[[ AVAILABLE DATA, beginning ]]

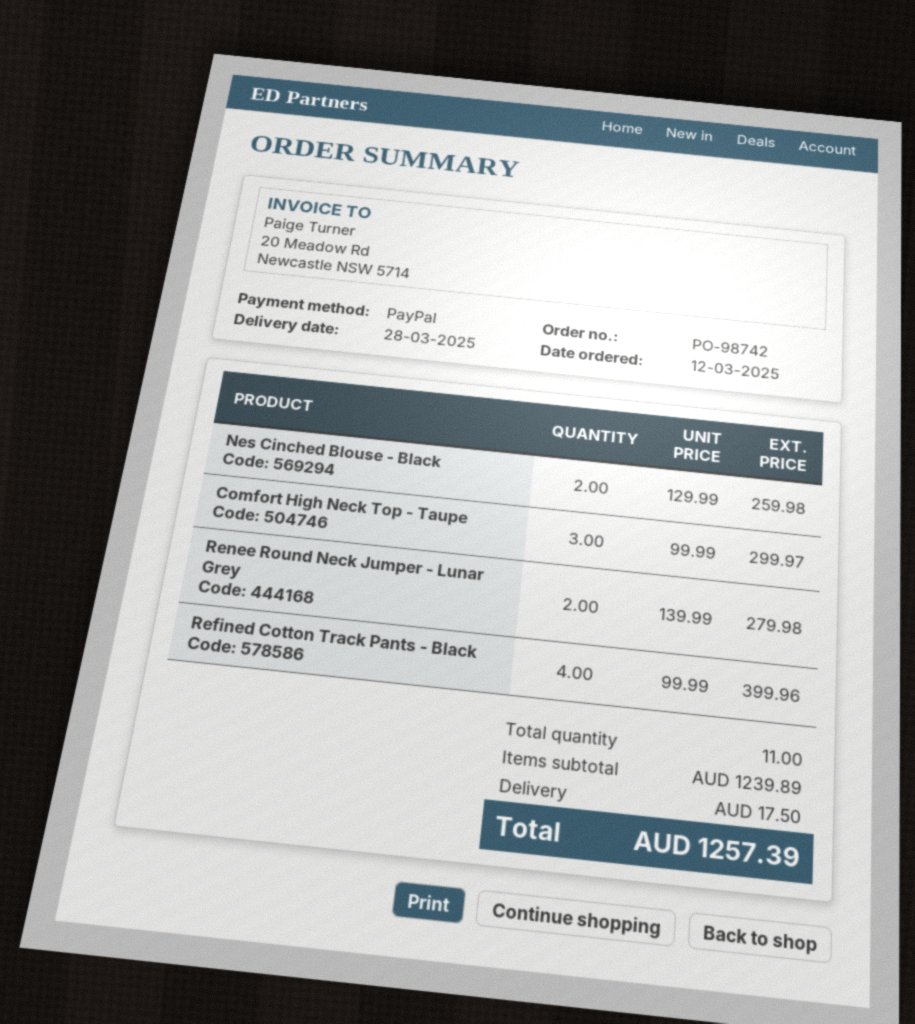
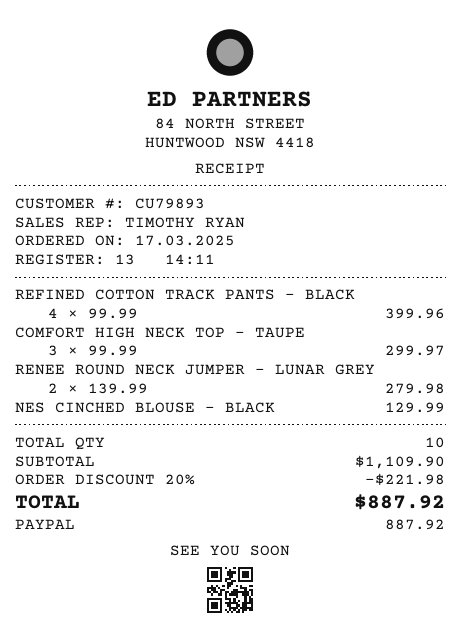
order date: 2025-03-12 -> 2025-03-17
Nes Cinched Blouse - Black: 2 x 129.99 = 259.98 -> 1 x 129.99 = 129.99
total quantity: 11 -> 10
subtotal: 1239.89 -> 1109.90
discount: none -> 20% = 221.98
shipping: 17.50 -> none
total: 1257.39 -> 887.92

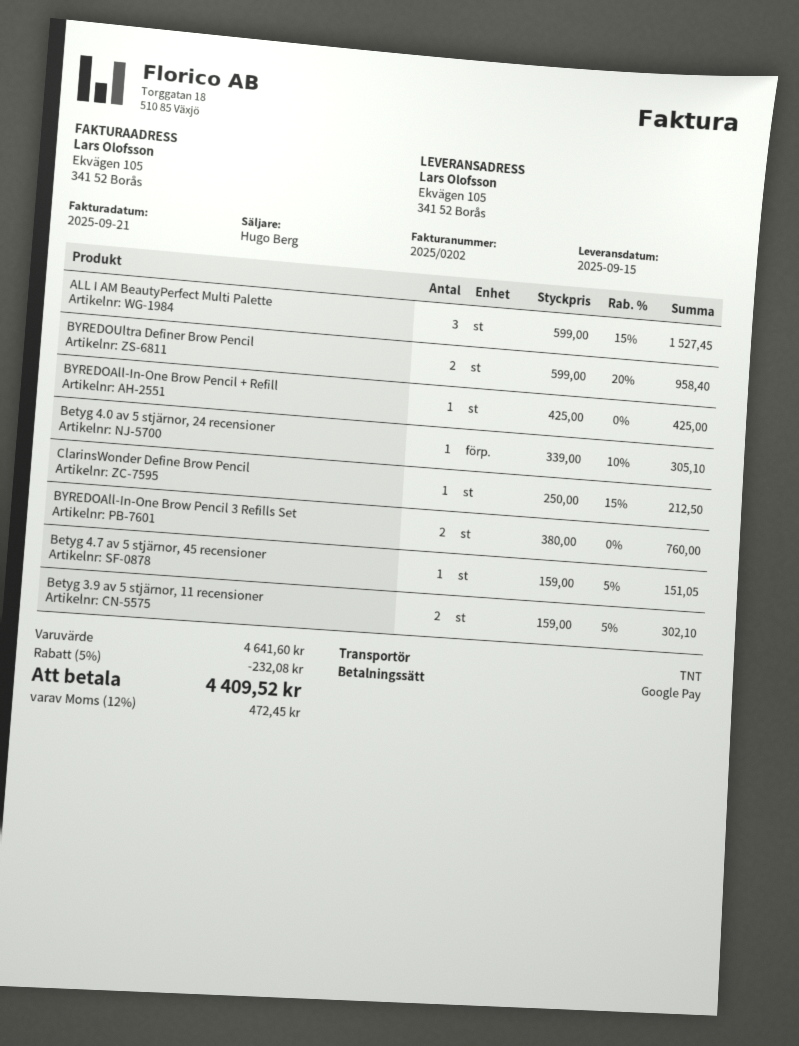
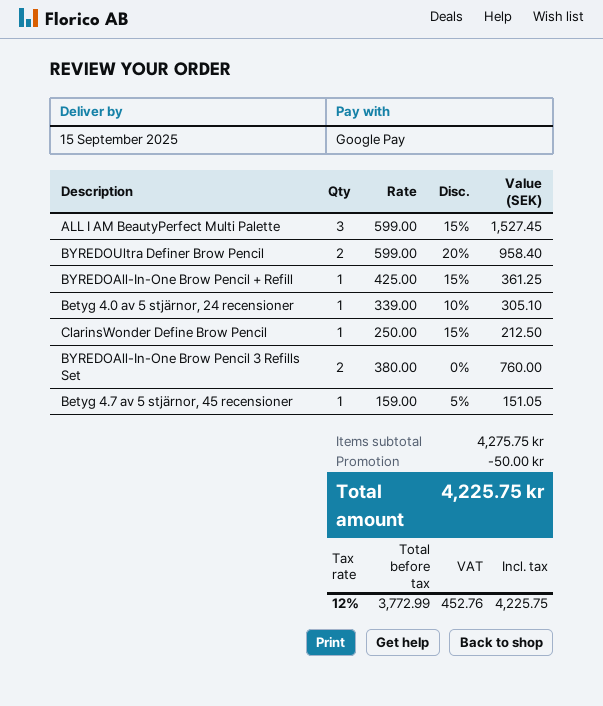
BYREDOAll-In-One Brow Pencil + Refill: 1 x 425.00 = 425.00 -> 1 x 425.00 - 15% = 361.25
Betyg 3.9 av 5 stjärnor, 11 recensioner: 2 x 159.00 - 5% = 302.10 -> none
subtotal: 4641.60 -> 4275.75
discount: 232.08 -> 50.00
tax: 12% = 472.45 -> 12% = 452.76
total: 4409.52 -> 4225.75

[[ AVAILABLE DATA, end ]]

> [WHAT NEEDS TO BE DONE] Give back each entry verbatim but drop its pictures.

> [RESPONSE AREA]
order date: 2025-03-12 -> 2025-03-17
Nes Cinched Blouse - Black: 2 x 129.99 = 259.98 -> 1 x 129.99 = 129.99
total quantity: 11 -> 10
subtotal: 1239.89 -> 1109.90
discount: none -> 20% = 221.98
shipping: 17.50 -> none
total: 1257.39 -> 887.92

BYREDOAll-In-One Brow Pencil + Refill: 1 x 425.00 = 425.00 -> 1 x 425.00 - 15% = 361.25
Betyg 3.9 av 5 stjärnor, 11 recensioner: 2 x 159.00 - 5% = 302.10 -> none
subtotal: 4641.60 -> 4275.75
discount: 232.08 -> 50.00
tax: 12% = 472.45 -> 12% = 452.76
total: 4409.52 -> 4225.75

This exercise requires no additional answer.